Review of Rob Kitchin, The Data Revolution: Big Data, Open Data, Data Infrastructures & their Consequences (Sage 2014) 208 Pages £22.99
Reviewed by David Moats
Rob Kitchin’s The Data Revolution helpfully strips away the hype surrounding ‘big data’ and clarifies key terms. This review suggests some avenues where the book could be taken further, particularly in reference to the performativity of big data discourses and infrastructures, giving the example of Cameron and Palin’s dismantling of the hype around globalisation. It is also suggested that the performative effects of data enact sociality in new ways and may require more dramatic methodological and philosophical shifts. Crucially however, Kitchin’s book successfully clears a space of shared understanding on which more radical projects can be built.
Keywords: Big Data, Open Data, Small Data, Performativity, Methods
As an industry, academia is not immune to cycles of hype and fashion. Terms like ‘postmodernism’, ‘globalisation’, and ‘new media’ have each had their turn filling the top line of funding proposals. Although they are each grounded in tangible shifts, these terms become stretched and fudged to the point of becoming almost meaningless. Yet, they elicit strong, polarised reactions. For at least the past few years, ‘big data’ seems to be the buzzword, which elicits funding, as well as the ire of many in the social sciences and humanities.

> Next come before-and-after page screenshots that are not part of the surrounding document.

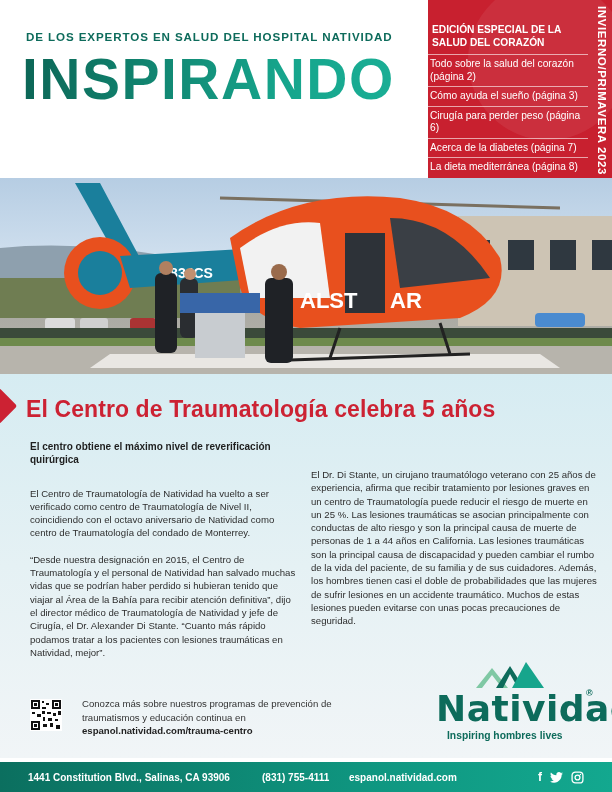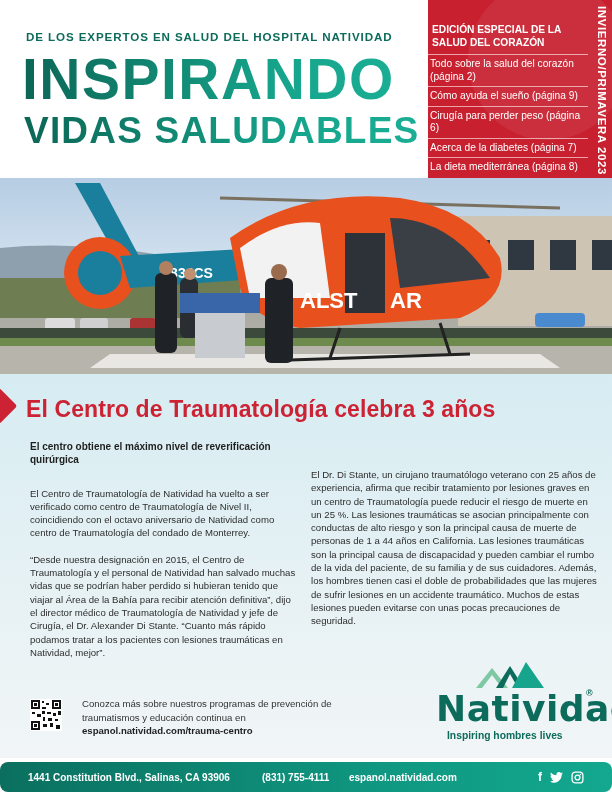"Cómo ayuda el sueño (página" div.toc-item { text: 9 -> 3 }
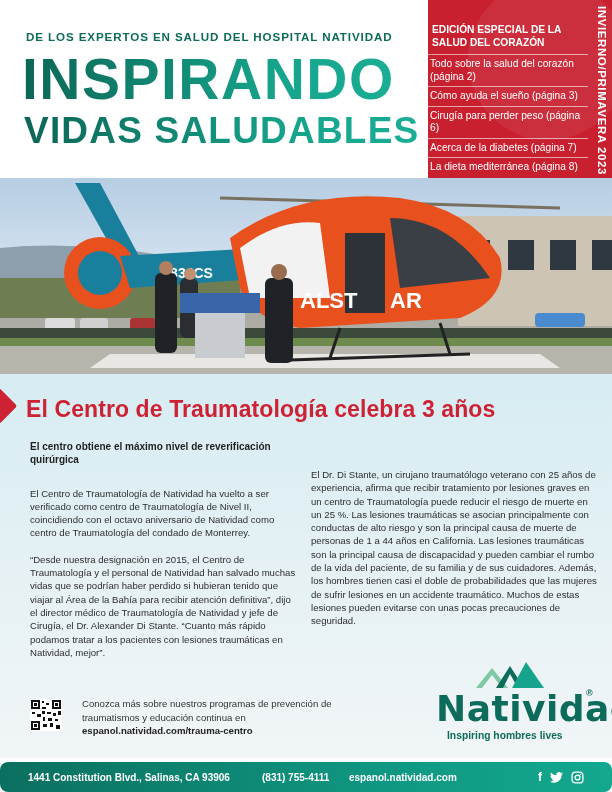"VIDAS SALUDABLES" div.title2 { html: <div>VIDAS SALUDABLES</div> -> none }
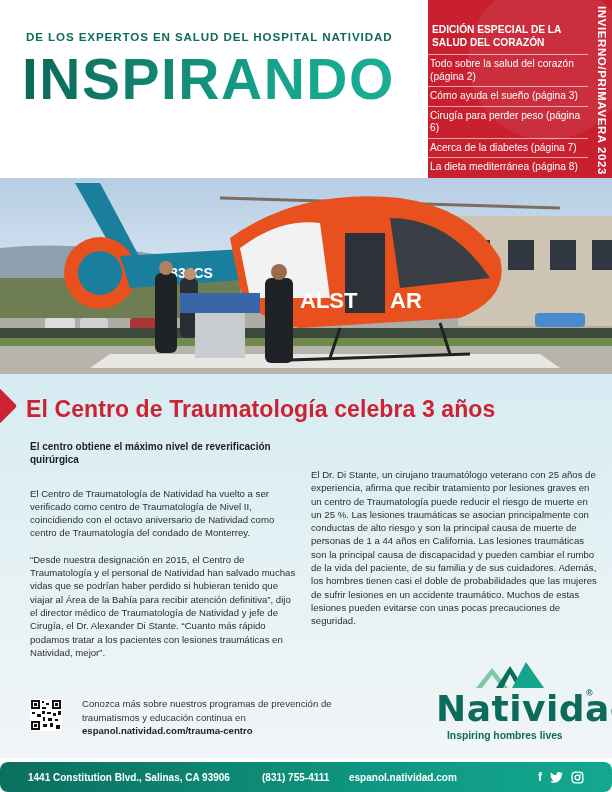"El Centro de Traumatología celebra" h1.headline { text: 3 -> 5 }
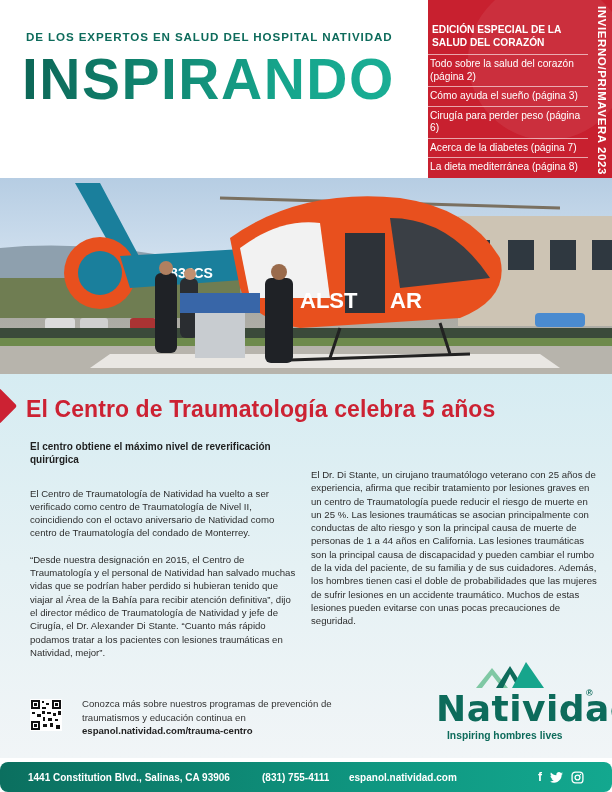"1441 Constitution Blvd., Salinas, CA" .footer { border-radius: 8px -> none }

Rob Kitchin’s book The Data Revolution is one of the first systematic attempts to strip back the hype surrounding our current data deluge and take stock of what is really going on. This is crucial because this hype is underpinned by very real societal change, threats to personal privacy and shifts in store for research methods. The book acts as a helpful wayfinding device in an unfamiliar terrain, which is still being reshaped, and is admirably written in a language relevant to social scientists, comprehensible to policy makers and accessible even to the less tech savvy among us.
The Data Revolution seems to present itself as the definitive account of this phenomena but in filling this role ends up adopting a somewhat diplomatic posture. Kitchin takes all the correct and reasonable stances on the matter and advocates all the right courses of action but he is not able to, in the context of this book, pursue these propositions fully. This review will attempt to tease out some of these latent potentials and how they might be pushed in future work, in particular the implications of the ‘performative’ character of both big data narratives and data infrastructures for social science research.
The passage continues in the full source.